L’Europe de son côté, et notamment l’Allemagne, perdraient une part importante de leurs marchés.

Bref, la mésentente et la mise sous sanction seraient une opération perdante pour tout le monde et c’est sans doute la raison pour laquelle la Russie n’ira pas jusqu'à prendre le risque d’envahir l’Ukraine. C’est aussi la raison pour laquelle l‘Europe, et notamment la France, font pression discrètement sur les États-Unis pour qu‘ils n’aillent pas trop loin dans leur bras de fer.

Ceci dit, si les rapports de force économique plaident pour la recherche d’un compromis qui paraît nécessaire, la géopolitique s’appuie aussi sur d’autres facteurs plus difficiles à négocier. Le désaccord entre les États-Unis et la Russie à propos de l’Ukraine porte sur des questions très politiques, très idéologiques et de système.

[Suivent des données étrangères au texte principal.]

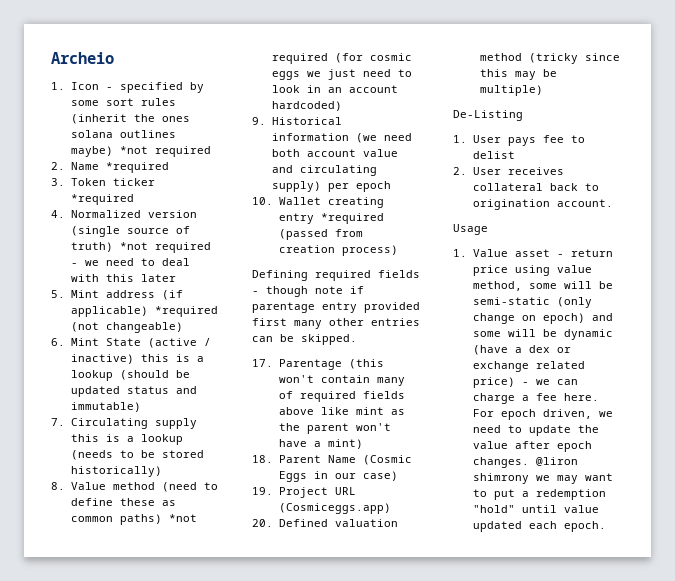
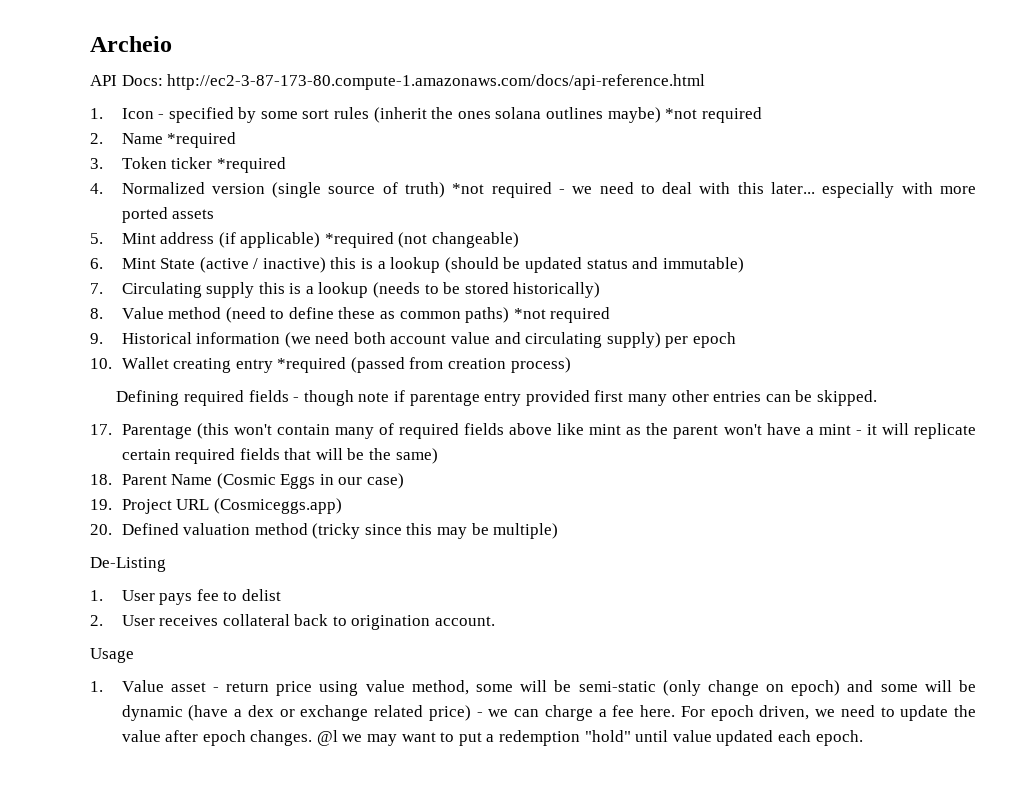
+ API Docs: http://ec2-3-87-173-80.compute-1.amazonaws.com/docs/api-reference.html
- 4. Normalized version (single source of truth) *not required - we need to deal with this later
+ 4. Normalized version (single source of truth) *not required - we need to deal with this later... especially with more ported assets
- 8. Value method (need to define these as common paths) *not required (for cosmic eggs we just need to look in an account hardcoded)
+ 8. Value method (need to define these as common paths) *not required
- 17. Parentage (this won't contain many of required fields above like mint as the parent won't have a mint)
+ 17. Parentage (this won't contain many of required fields above like mint as the parent won't have a mint - it will replicate certain required fields that will be the same)
- @liron shimrony we may want to put a redemption "hold" until value updated each epoch.
+ @l we may want to put a redemption "hold" until value updated each epoch.

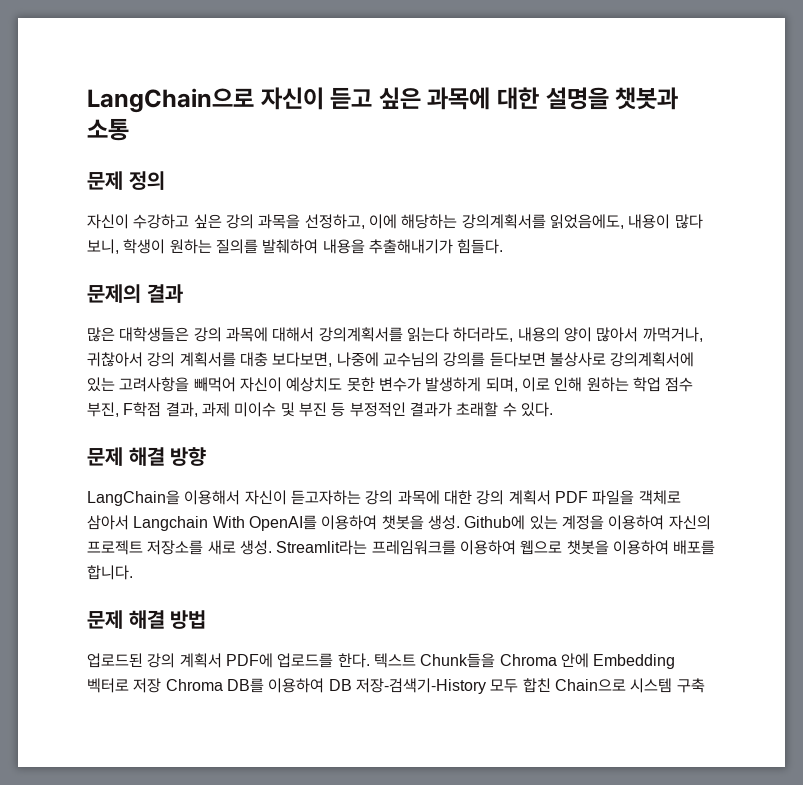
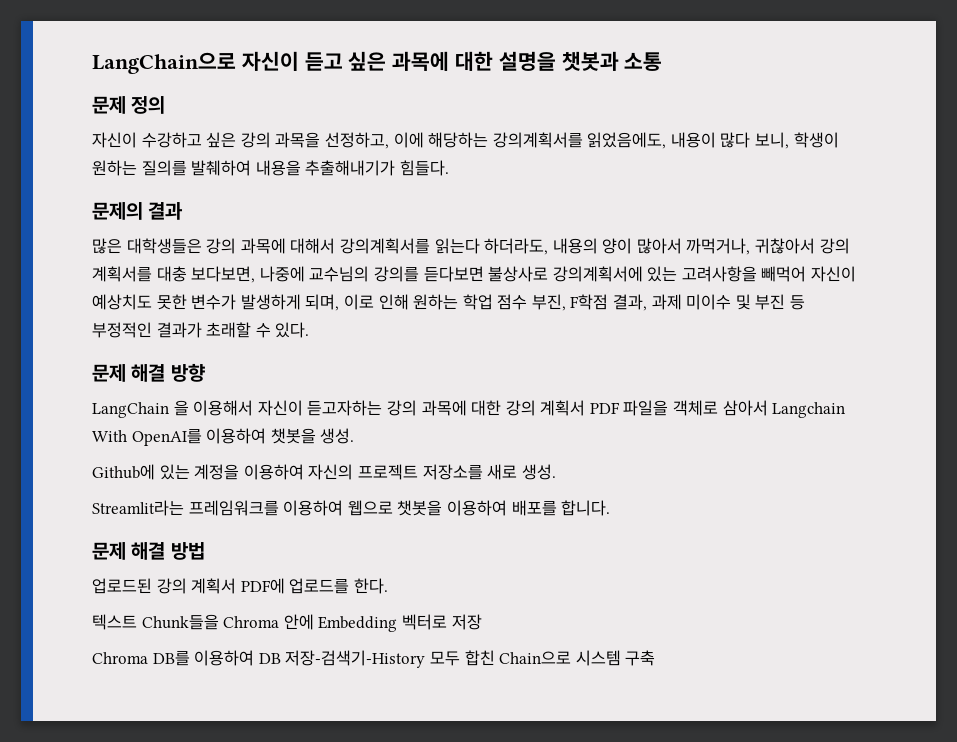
- LangChain을 이용해서 자신이 듣고자하는 강의 과목에 대한 강의 계획서 PDF 파일을 객체로 삼아서 Langchain With OpenAI를 이용하여 챗봇을 생성. Github에 있는 계정을 이용하여 자신의 프로젝트 저장소를 새로 생성. Streamlit라는 프레임워크를 이용하여 웹으로 챗봇을 이용하여 배포를 합니다.
+ LangChain 을 이용해서 자신이 듣고자하는 강의 과목에 대한 강의 계획서 PDF 파일을 객체로 삼아서 Langchain With OpenAI를 이용하여 챗봇을 생성.
+ Github에 있는 계정을 이용하여 자신의 프로젝트 저장소를 새로 생성.
+ Streamlit라는 프레임워크를 이용하여 웹으로 챗봇을 이용하여 배포를 합니다.
- 업로드된 강의 계획서 PDF에 업로드를 한다. 텍스트 Chunk들을 Chroma 안에 Embedding 벡터로 저장 Chroma DB를 이용하여 DB 저장-검색기-History 모두 합친 Chain으로 시스템 구축
+ 업로드된 강의 계획서 PDF에 업로드를 한다.
+ 텍스트 Chunk들을 Chroma 안에 Embedding 벡터로 저장
+ Chroma DB를 이용하여 DB 저장-검색기-History 모두 합친 Chain으로 시스템 구축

D’un côté, les grandes démocraties occidentales. De l’autre, des pays comme la Russie qui sont gérés de façon autoritaire et qui n’ont pas la même pratique de la démocratie.

Le problème est évidemment à ce niveau.

La question qui se pose aux Occidentaux est de savoir s’ils doivent s’interdire de faire commerce avec des pays qui n’ont pas la même définition de la démocratie et la même conception des droits de l’Homme.

Vieux débat entre les partisans d’une liberté individuelle et les militants du droit nécessaire à une collectivité. Pendant toute l‘époque communiste avec l’Union soviétique, c’est un débat qui a enfermé la Chine jusque dans les années 2000, quand l’Occident a admis la Chine dans l’OMC.

Ces débats sont utiles, nécessaires, mais butent toujours sur le mur des réalités et ces réalités sont toujours d’ordre économique.